#### Task brief:
Repeat the records verbatim and leave the pictures out of your copy.

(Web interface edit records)
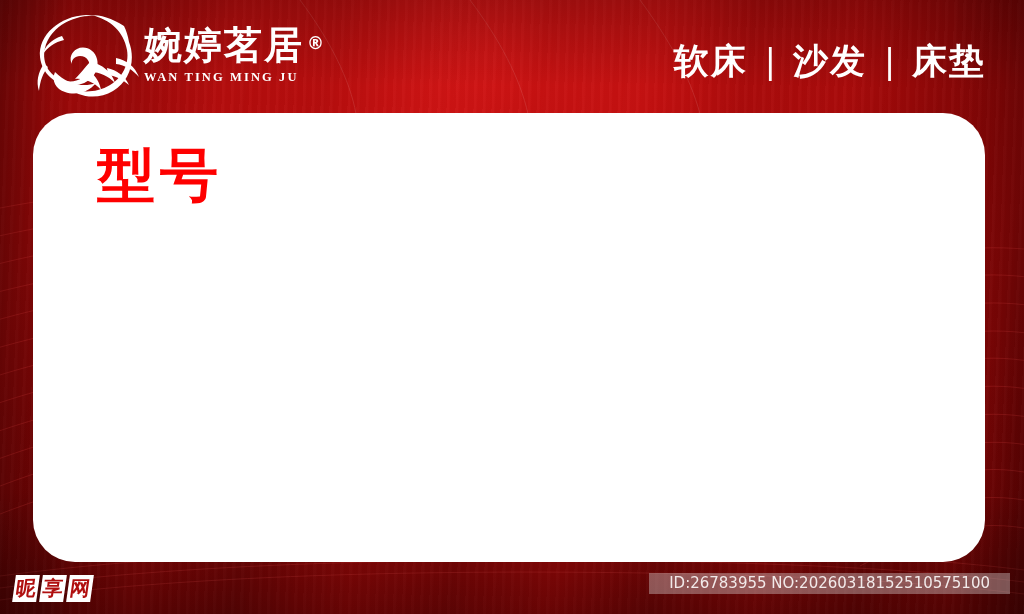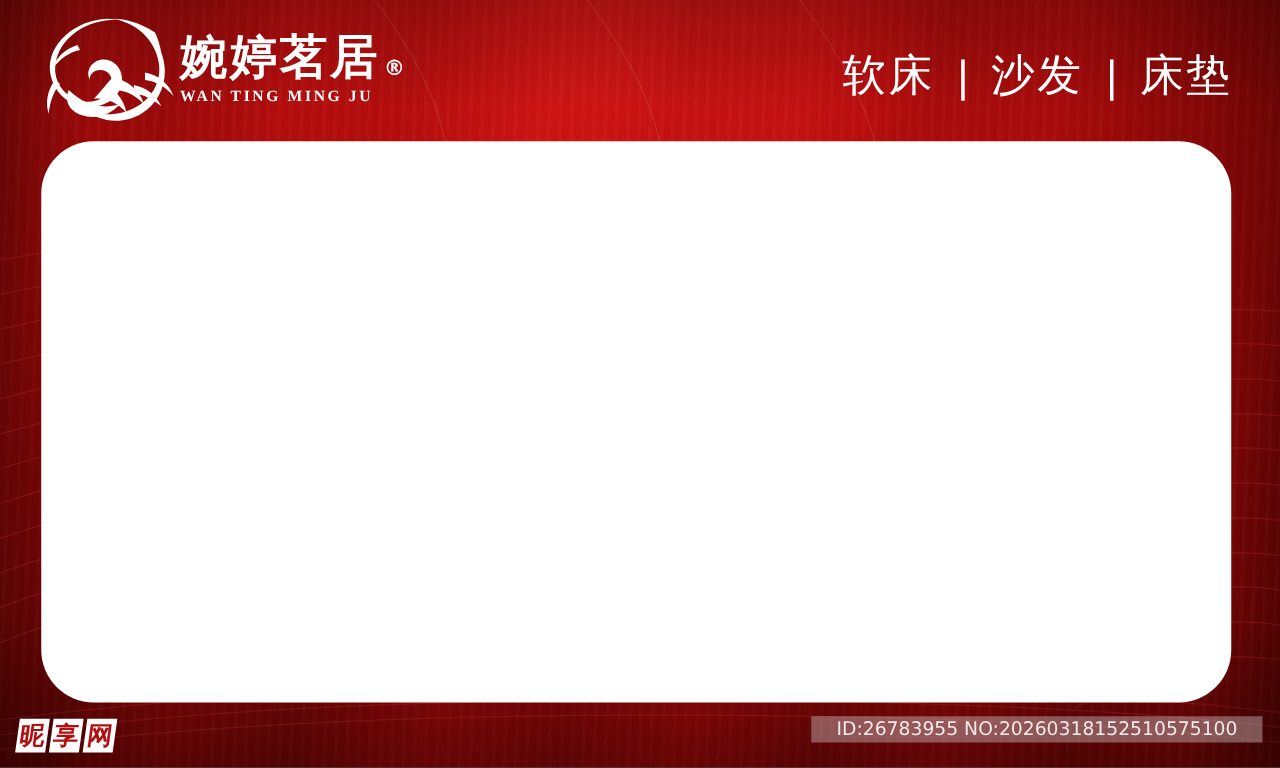--- a/index.html
+++ b/index.html
@@ -92,21 +92,21 @@
   }
   .logo-mark svg { display: block; }
   .logo-text {
     margin-left: 2px;
     display: flex;
     flex-direction: column;
     justify-content: center;
   }
   .logo-cn-row {
     display: flex;
-    align-items: flex-end;
+    align-items: center;
   }
   .logo-cn {
     font-family: "DejaVu Sans", "Liberation Sans", sans-serif;
     font-size: 38px;
     font-weight: 700;
     color: #ffffff;
     letter-spacing: 2px;
     line-height: 1;
     white-space: nowrap;
   }
@@ -133,21 +133,21 @@
     position: absolute;
     right: 38px;
     top: 36px;
     display: flex;
     align-items: center;
     gap: 0;
     height: 50px;
   }
   .cat {
     font-size: 35px;
-    font-weight: 400;
+    font-weight: 700;
     color: #ffffff;
     letter-spacing: 2px;
     line-height: 1;
     white-space: nowrap;
   }
   .cat-sep {
     font-size: 33px;
     font-weight: 400;
     color: #ffffff;
     line-height: 1;
@@ -326,20 +326,21 @@
       <span class="cat">软床</span>
       <span class="cat-sep">|</span>
       <span class="cat">沙发</span>
       <span class="cat-sep">|</span>
       <span class="cat">床垫</span>
     </div>
   </div>
 
   <div class="card">
     <div class="card-fields">
+      <span class="field-label field-model">型号</span>
     </div>
   </div>
 
   <div class="footer-band">
     <div class="wm-left">
       <span class="wm-logo">
         <span class="wm-char">昵</span>
         <span class="wm-char">享</span>
         <span class="wm-char">网</span>
       </span>

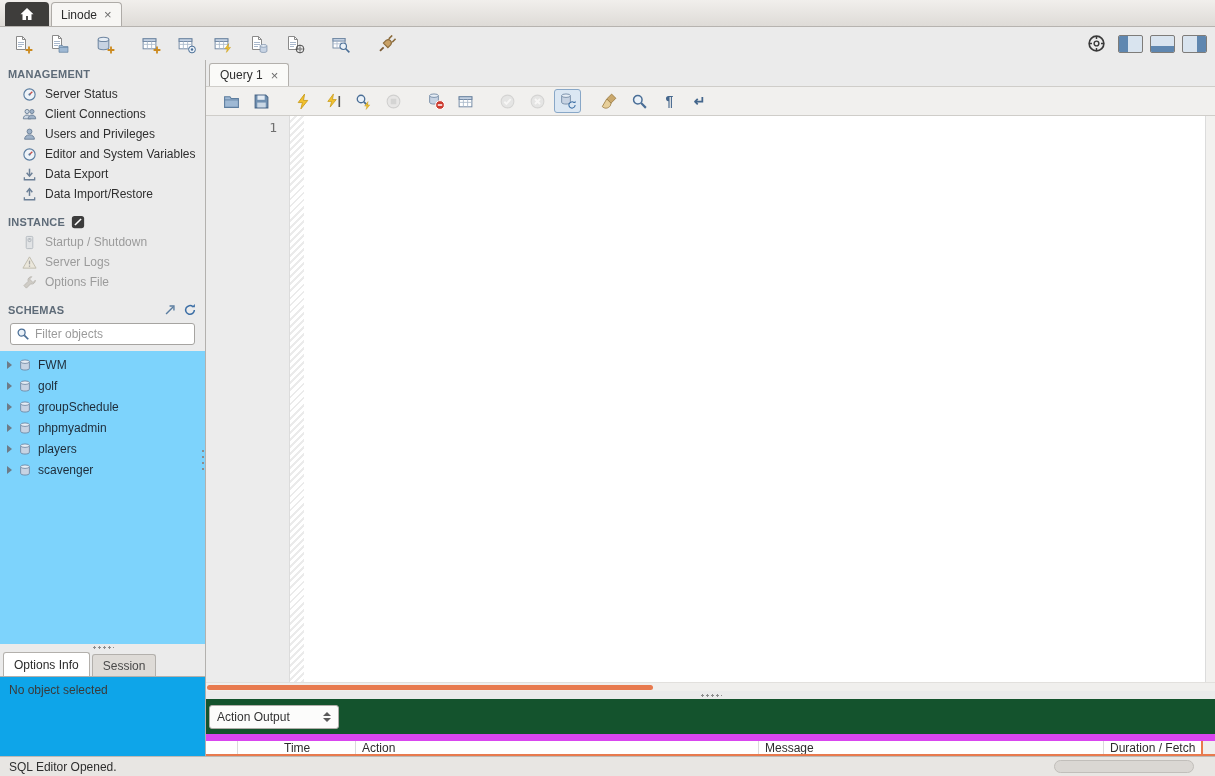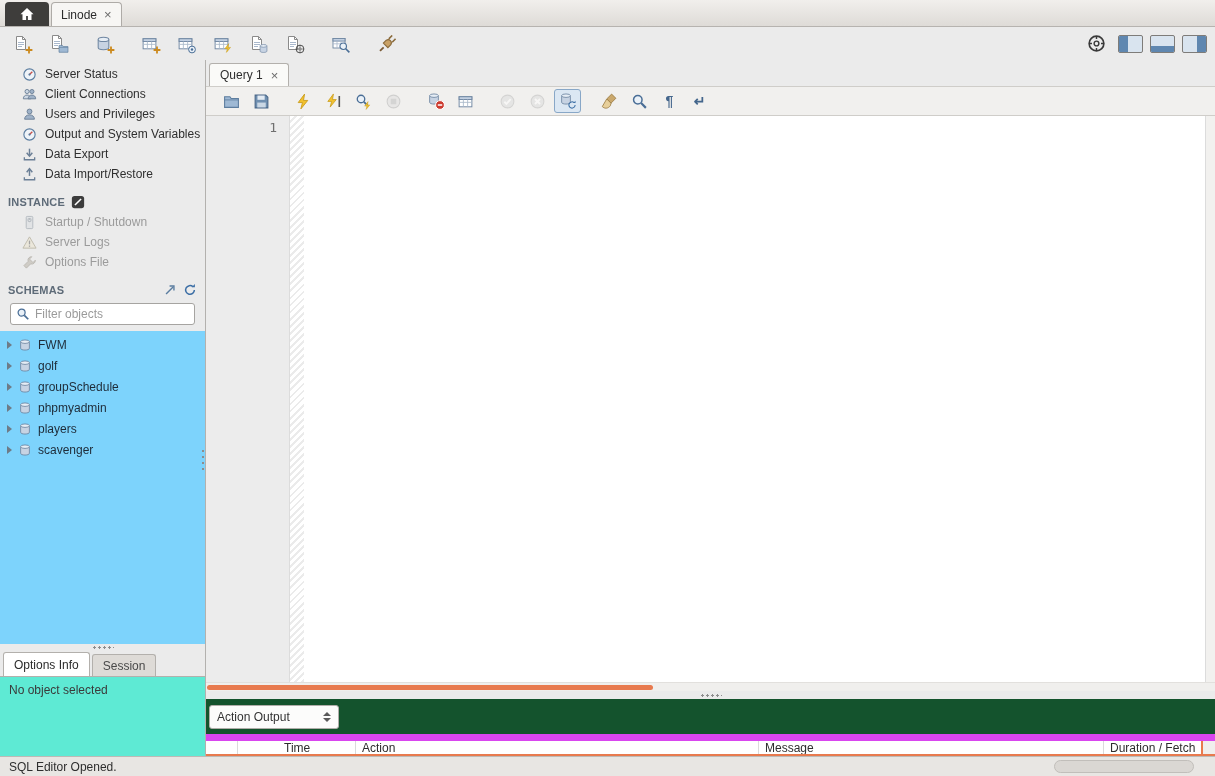--- a/index.html
+++ b/index.html
@@ -51,21 +51,21 @@
   .filter-box input::placeholder{color:#9a9a9a}
   .schema-list{flex:1;min-height:0;background:#7dd3fc;padding-top:3px;overflow:hidden}
   .schema-row{display:flex;align-items:center;gap:6px;height:21px;padding-left:7px;color:#1e2b38;cursor:default}
   .tri{width:0;height:0;border-left:5px solid #6e7b87;border-top:4px solid transparent;border-bottom:4px solid transparent;flex:none}
   .hgrip{height:6px;display:flex;align-items:center;justify-content:center;background:#ebebeb}
   .dots-h{width:22px;height:3px;background-image:radial-gradient(circle,#8d8d8d 1px,transparent 1.3px);background-size:5px 3px}
   .side-tabs{display:flex;align-items:flex-end;height:26px;padding-left:3px;gap:2px}
   .side-tab{height:22px;display:flex;align-items:center;padding:0 10px;border:1px solid #b3b0ac;border-bottom:none;
             border-radius:3px 3px 0 0;background:#dedbd7;color:#4a4a4a;cursor:default}
   .side-tab.active{background:#fff;height:24px;color:#2c2c2c}
-  .objinfo{height:80px;background:#5eead4;border-top:1px solid #b3b0ac;padding:6px 9px;color:#3a3a3a}
+  .objinfo{height:80px;background:#0ea5e9;border-top:1px solid #b3b0ac;padding:6px 9px;color:#3a3a3a}
   .vgrip{position:absolute;left:201px;top:388px;width:4px;height:24px;
          background-image:radial-gradient(circle,#8d8d8d 1px,transparent 1.3px);background-size:4px 6px}
 
   
   .main{flex:1;min-width:0;display:flex;flex-direction:column}
   .qtab-bar{height:26px;display:flex;align-items:flex-end;padding-left:3px}
   .qtab{height:23px;background:#fafaf8;border:1px solid #b3b0ac;border-bottom:none;border-radius:3px 3px 0 0;
         display:flex;align-items:center;gap:8px;padding:0 10px;color:#2e2e2e}
   .ed-toolbar{height:30px;background:#f1f0ee;border-top:1px solid #cfcdc9;border-bottom:1px solid #cfcdc9;
               display:flex;align-items:center;gap:3px;padding:0 12px}
@@ -315,20 +315,23 @@
         </span>
       <span class="panel-toggle">
           <i class="seg seg-right"></i>
         </span>
     </div>
   </div>
 
   <div class="content">
 
     <div class="sidebar">
+      <div class="sec-header">
+        <span>MANAGEMENT</span>
+      </div>
       <div class="side-item">
         <svg class="si">
             <use href="#s-gauge"></use>
           </svg>
         <span>Server Status</span>
       </div>
       <div class="side-item">
         <svg class="si">
             <use href="#s-people"></use>
           </svg>
@@ -337,21 +340,21 @@
       <div class="side-item">
         <svg class="si">
             <use href="#s-person"></use>
           </svg>
         <span>Users and Privileges</span>
       </div>
       <div class="side-item">
         <svg class="si">
             <use href="#s-gauge"></use>
           </svg>
-        <span>Output and System Variables</span>
+        <span>Editor and System Variables</span>
       </div>
       <div class="side-item">
         <svg class="si">
             <use href="#s-export"></use>
           </svg>
         <span>Data Export</span>
       </div>
       <div class="side-item">
         <svg class="si">
             <use href="#s-import"></use>

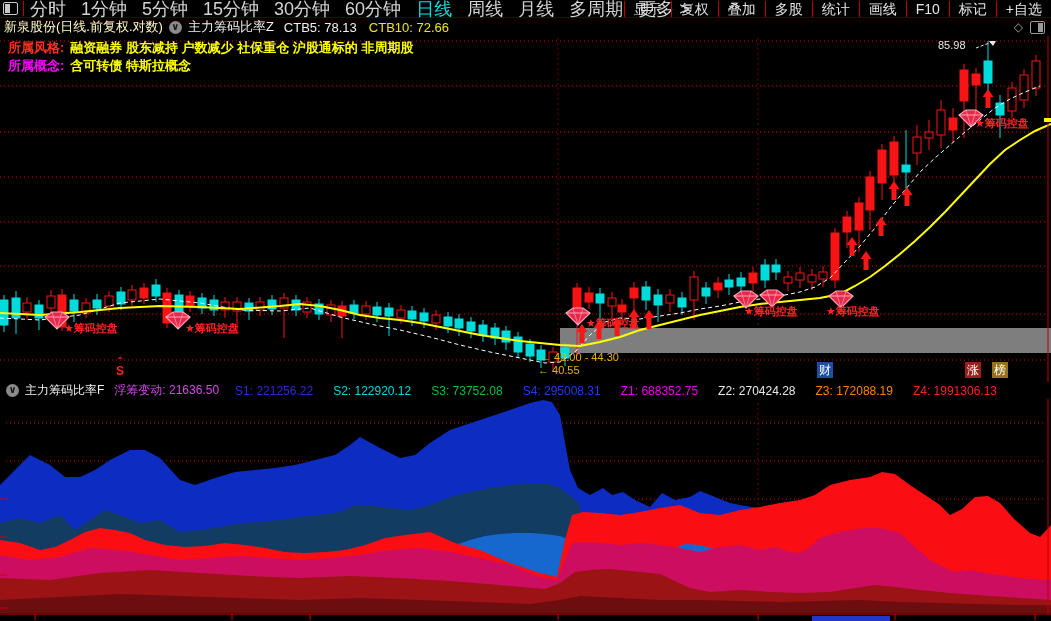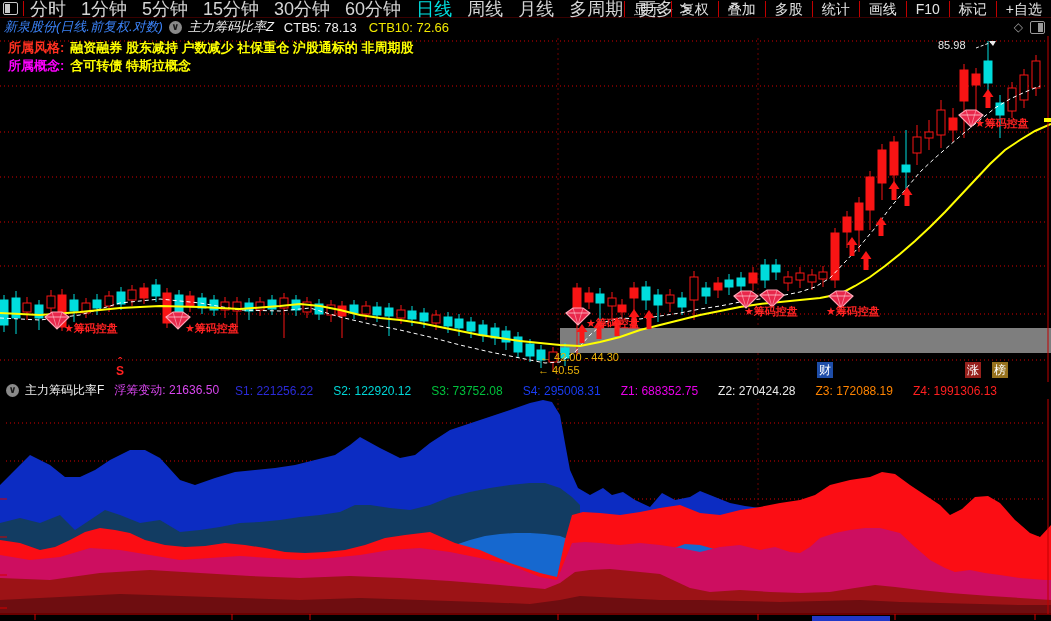--- a/index.html
+++ b/index.html
@@ -13,24 +13,24 @@
   .winicon span{position:absolute;left:1px;top:1px;width:5px;height:9px;background:#c8c8c8;}
   .tsep{display:inline-block;width:1px;height:15px;background:#c00000;margin:0 6px 0 5px;}
   #periods{display:flex;gap:15px;font-size:18px;color:#d4d4d4;white-space:nowrap;}
   #periods .p{cursor:default;}
   #periods .active{color:#00e0e0;}
   #rightbtns{position:absolute;right:0;top:0;height:17px;display:flex;align-items:center;font-size:14px;color:#e4e4e4;}
   #rightbtns span{border-left:1px solid #c00000;padding:0 9px;line-height:16px;white-space:nowrap;}
   
   .titlebar{position:absolute;left:0;top:18px;width:1051px;height:18px;background:#000;z-index:10;
             display:flex;align-items:center;font-size:13px;}
-  .stock{color:#3b82f6;margin-left:4px;font-style:italic;}
+  .stock{color:#fef9c3;margin-left:4px;}
   .chev{display:inline-block;width:13px;height:13px;border-radius:50%;background:#8a8a8a;margin:0 6px;
         color:#1a1a1a;font-size:10px;line-height:12px;text-align:center;font-weight:bold;}
-  .ind{color:#f0f0f0;margin-right:10px;font-style:italic;}
+  .ind{color:#f0f0f0;margin-right:10px;}
   .ctb5{color:#f0f0f0;margin-right:12px;}
   .ctb10{color:#f0e800;}
   .tb-icons{position:absolute;right:6px;top:2px;color:#9a9a9a;font-size:12px;display:flex;gap:7px;align-items:center;}
   .panelicon{display:inline-block;width:13px;height:11px;border:1px solid #9a9a9a;border-radius:2px;position:relative;}
   .panelicon span{position:absolute;right:1px;top:1px;width:5px;height:9px;background:#9a9a9a;}
   
   .tagrow{position:absolute;left:8px;z-index:6;font-size:13px;font-weight:bold;white-space:nowrap;}
   .lab-red{color:#ff3020;margin-right:6px;}
   .lab-mag{color:#ff00ff;margin-right:6px;}
   .tag-yellow{color:#ffff00;}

#### Expected answer:
--- a/index.html
+++ b/index.html
@@ -92,21 +92,21 @@
   }
   .logo-mark svg { display: block; }
   .logo-text {
     margin-left: 2px;
     display: flex;
     flex-direction: column;
     justify-content: center;
   }
   .logo-cn-row {
     display: flex;
-    align-items: flex-end;
+    align-items: center;
   }
   .logo-cn {
     font-family: "DejaVu Sans", "Liberation Sans", sans-serif;
     font-size: 38px;
     font-weight: 700;
     color: #ffffff;
     letter-spacing: 2px;
     line-height: 1;
     white-space: nowrap;
   }
@@ -133,21 +133,21 @@
     position: absolute;
     right: 38px;
     top: 36px;
     display: flex;
     align-items: center;
     gap: 0;
     height: 50px;
   }
   .cat {
     font-size: 35px;
-    font-weight: 400;
+    font-weight: 700;
     color: #ffffff;
     letter-spacing: 2px;
     line-height: 1;
     white-space: nowrap;
   }
   .cat-sep {
     font-size: 33px;
     font-weight: 400;
     color: #ffffff;
     line-height: 1;
@@ -326,20 +326,21 @@
       <span class="cat">软床</span>
       <span class="cat-sep">|</span>
       <span class="cat">沙发</span>
       <span class="cat-sep">|</span>
       <span class="cat">床垫</span>
     </div>
   </div>
 
   <div class="card">
     <div class="card-fields">
+      <span class="field-label field-model">型号</span>
     </div>
   </div>
 
   <div class="footer-band">
     <div class="wm-left">
       <span class="wm-logo">
         <span class="wm-char">昵</span>
         <span class="wm-char">享</span>
         <span class="wm-char">网</span>
       </span>

--- a/index.html
+++ b/index.html
@@ -51,21 +51,21 @@
   .filter-box input::placeholder{color:#9a9a9a}
   .schema-list{flex:1;min-height:0;background:#7dd3fc;padding-top:3px;overflow:hidden}
   .schema-row{display:flex;align-items:center;gap:6px;height:21px;padding-left:7px;color:#1e2b38;cursor:default}
   .tri{width:0;height:0;border-left:5px solid #6e7b87;border-top:4px solid transparent;border-bottom:4px solid transparent;flex:none}
   .hgrip{height:6px;display:flex;align-items:center;justify-content:center;background:#ebebeb}
   .dots-h{width:22px;height:3px;background-image:radial-gradient(circle,#8d8d8d 1px,transparent 1.3px);background-size:5px 3px}
   .side-tabs{display:flex;align-items:flex-end;height:26px;padding-left:3px;gap:2px}
   .side-tab{height:22px;display:flex;align-items:center;padding:0 10px;border:1px solid #b3b0ac;border-bottom:none;
             border-radius:3px 3px 0 0;background:#dedbd7;color:#4a4a4a;cursor:default}
   .side-tab.active{background:#fff;height:24px;color:#2c2c2c}
-  .objinfo{height:80px;background:#5eead4;border-top:1px solid #b3b0ac;padding:6px 9px;color:#3a3a3a}
+  .objinfo{height:80px;background:#0ea5e9;border-top:1px solid #b3b0ac;padding:6px 9px;color:#3a3a3a}
   .vgrip{position:absolute;left:201px;top:388px;width:4px;height:24px;
          background-image:radial-gradient(circle,#8d8d8d 1px,transparent 1.3px);background-size:4px 6px}
 
   
   .main{flex:1;min-width:0;display:flex;flex-direction:column}
   .qtab-bar{height:26px;display:flex;align-items:flex-end;padding-left:3px}
   .qtab{height:23px;background:#fafaf8;border:1px solid #b3b0ac;border-bottom:none;border-radius:3px 3px 0 0;
         display:flex;align-items:center;gap:8px;padding:0 10px;color:#2e2e2e}
   .ed-toolbar{height:30px;background:#f1f0ee;border-top:1px solid #cfcdc9;border-bottom:1px solid #cfcdc9;
               display:flex;align-items:center;gap:3px;padding:0 12px}
@@ -315,20 +315,23 @@
         </span>
       <span class="panel-toggle">
           <i class="seg seg-right"></i>
         </span>
     </div>
   </div>
 
   <div class="content">
 
     <div class="sidebar">
+      <div class="sec-header">
+        <span>MANAGEMENT</span>
+      </div>
       <div class="side-item">
         <svg class="si">
             <use href="#s-gauge"></use>
           </svg>
         <span>Server Status</span>
       </div>
       <div class="side-item">
         <svg class="si">
             <use href="#s-people"></use>
           </svg>
@@ -337,21 +340,21 @@
       <div class="side-item">
         <svg class="si">
             <use href="#s-person"></use>
           </svg>
         <span>Users and Privileges</span>
       </div>
       <div class="side-item">
         <svg class="si">
             <use href="#s-gauge"></use>
           </svg>
-        <span>Output and System Variables</span>
+        <span>Editor and System Variables</span>
       </div>
       <div class="side-item">
         <svg class="si">
             <use href="#s-export"></use>
           </svg>
         <span>Data Export</span>
       </div>
       <div class="side-item">
         <svg class="si">
             <use href="#s-import"></use>

--- a/index.html
+++ b/index.html
@@ -13,24 +13,24 @@
   .winicon span{position:absolute;left:1px;top:1px;width:5px;height:9px;background:#c8c8c8;}
   .tsep{display:inline-block;width:1px;height:15px;background:#c00000;margin:0 6px 0 5px;}
   #periods{display:flex;gap:15px;font-size:18px;color:#d4d4d4;white-space:nowrap;}
   #periods .p{cursor:default;}
   #periods .active{color:#00e0e0;}
   #rightbtns{position:absolute;right:0;top:0;height:17px;display:flex;align-items:center;font-size:14px;color:#e4e4e4;}
   #rightbtns span{border-left:1px solid #c00000;padding:0 9px;line-height:16px;white-space:nowrap;}
   
   .titlebar{position:absolute;left:0;top:18px;width:1051px;height:18px;background:#000;z-index:10;
             display:flex;align-items:center;font-size:13px;}
-  .stock{color:#3b82f6;margin-left:4px;font-style:italic;}
+  .stock{color:#fef9c3;margin-left:4px;}
   .chev{display:inline-block;width:13px;height:13px;border-radius:50%;background:#8a8a8a;margin:0 6px;
         color:#1a1a1a;font-size:10px;line-height:12px;text-align:center;font-weight:bold;}
-  .ind{color:#f0f0f0;margin-right:10px;font-style:italic;}
+  .ind{color:#f0f0f0;margin-right:10px;}
   .ctb5{color:#f0f0f0;margin-right:12px;}
   .ctb10{color:#f0e800;}
   .tb-icons{position:absolute;right:6px;top:2px;color:#9a9a9a;font-size:12px;display:flex;gap:7px;align-items:center;}
   .panelicon{display:inline-block;width:13px;height:11px;border:1px solid #9a9a9a;border-radius:2px;position:relative;}
   .panelicon span{position:absolute;right:1px;top:1px;width:5px;height:9px;background:#9a9a9a;}
   
   .tagrow{position:absolute;left:8px;z-index:6;font-size:13px;font-weight:bold;white-space:nowrap;}
   .lab-red{color:#ff3020;margin-right:6px;}
   .lab-mag{color:#ff00ff;margin-right:6px;}
   .tag-yellow{color:#ffff00;}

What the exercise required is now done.